Thursday, November 12, 2009

The Declaration of Independence

Michael Fong
ENG 48A
Jouornal #16 Thomas Jefferson
November 12, 2009




"He has waged cruel war against human nature itself, violating its most sacred rights of life and liberty in the persons of a distant people who never offended him, captivating and carrying them into slavery in another hemisphere, or to incur miserable death in their transportation thither. This piratical warfare, the opprobrium of infidel powers, is the warfare of the Christian king of Great Britain...And that this assemblage of horrors might want no fact of distinguished die, he is now exciting those very people to rise in arms among us, and to purchase that liberty of which he has deprived them, by murdering the people on whom he also obtruded them: thus paying off former crimes committed against the liberties of one people, with crimes which he urges them to commit against the lives of another." (Jefferson 655)



"Nothing can be more absurd than the cavil that the Declaration contains known and not new truths. The object was to assert, not to discover truths, and to make them the basis of the Revolutionary act." (Letter to Thomas Jefferson by James Madison on September 6, 1823)

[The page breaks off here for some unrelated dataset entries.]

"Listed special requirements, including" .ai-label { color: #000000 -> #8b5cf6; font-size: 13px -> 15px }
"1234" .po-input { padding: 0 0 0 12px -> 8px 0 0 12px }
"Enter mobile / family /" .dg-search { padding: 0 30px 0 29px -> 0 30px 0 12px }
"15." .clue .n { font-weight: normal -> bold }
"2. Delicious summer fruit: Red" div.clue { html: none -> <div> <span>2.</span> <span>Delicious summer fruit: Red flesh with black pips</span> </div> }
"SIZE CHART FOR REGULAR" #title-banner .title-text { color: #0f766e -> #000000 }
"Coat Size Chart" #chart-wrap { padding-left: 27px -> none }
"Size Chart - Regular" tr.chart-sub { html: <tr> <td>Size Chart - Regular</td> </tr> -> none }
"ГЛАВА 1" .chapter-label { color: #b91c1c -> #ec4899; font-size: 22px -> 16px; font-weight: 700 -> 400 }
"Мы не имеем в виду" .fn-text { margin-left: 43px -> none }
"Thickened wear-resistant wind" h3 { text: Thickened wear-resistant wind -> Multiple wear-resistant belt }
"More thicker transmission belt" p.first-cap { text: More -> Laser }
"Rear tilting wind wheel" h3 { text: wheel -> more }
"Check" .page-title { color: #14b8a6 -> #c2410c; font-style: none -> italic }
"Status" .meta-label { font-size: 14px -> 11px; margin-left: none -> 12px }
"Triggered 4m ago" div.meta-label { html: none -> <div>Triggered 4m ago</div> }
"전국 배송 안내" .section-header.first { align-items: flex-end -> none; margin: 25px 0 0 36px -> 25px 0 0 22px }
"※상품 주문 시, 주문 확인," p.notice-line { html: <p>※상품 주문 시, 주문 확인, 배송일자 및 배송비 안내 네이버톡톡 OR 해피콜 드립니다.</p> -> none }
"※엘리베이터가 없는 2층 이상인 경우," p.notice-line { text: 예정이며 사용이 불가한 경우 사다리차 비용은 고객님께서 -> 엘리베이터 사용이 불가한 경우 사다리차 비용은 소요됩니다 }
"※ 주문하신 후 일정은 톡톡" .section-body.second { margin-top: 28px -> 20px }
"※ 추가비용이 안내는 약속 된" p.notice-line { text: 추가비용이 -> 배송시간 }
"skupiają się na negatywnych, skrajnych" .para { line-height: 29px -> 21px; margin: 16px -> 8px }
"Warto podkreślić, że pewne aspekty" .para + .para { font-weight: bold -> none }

In the Declaration of Independence, Jefferson goes on an elaborate attack on the British Empire and King George in particular, citing his violation to the rights of life and his lust for violence as well as war for his own greed as crimes and sins. This passage was ultimately dropped from the Declaration of Independence.


Oppression is, throughout history, the fundamental root cause of most revolutions across the world. Whether it is the Roman slave rebellion led by gladiator Spartacus, or the English Revolution in the wake of the execution of Charles I, or the American Revolution, it could be seen that it is oppression that drives people to revolt and to rebel. It is within human nature, and indeed the nature of every other living organism, to push back when cornered, to attack when too much pressure and force is delivered. For Jefferson to stand up against the British rule, and to construct the document that influenced the United States for years to come is, in itself, a feat that cannot be easily matched within the history of this country.
Yet, as we shower Jefferson with respect and pride the Declaration of Independence as the ideal of America, we must also look at this country and her place in the world as of now. Isn't the United States edging closer and closer to what Britain did? Wars are being waged and still the agenda is unclear. Other countries are constantly forced to the brink by America, either by the strong hand of economical coercion or by simple intimidation of power. Jefferson claimed it as a right and duty to go against tyrannical powers in situations where revolution is deemed necessary. With the actions of America within the past fifty years, is she inching closer and closer to that boundary when other countries would rise up and revolt against her? One could but only hope the United States would not follow the path in which Britain ventured through three centuries ago. If the object is to assert truths within the Declaration, let us make sure that this country would adhere to them.

1 comment:

  1. 20/20 Interesting observations about the present state of affairs.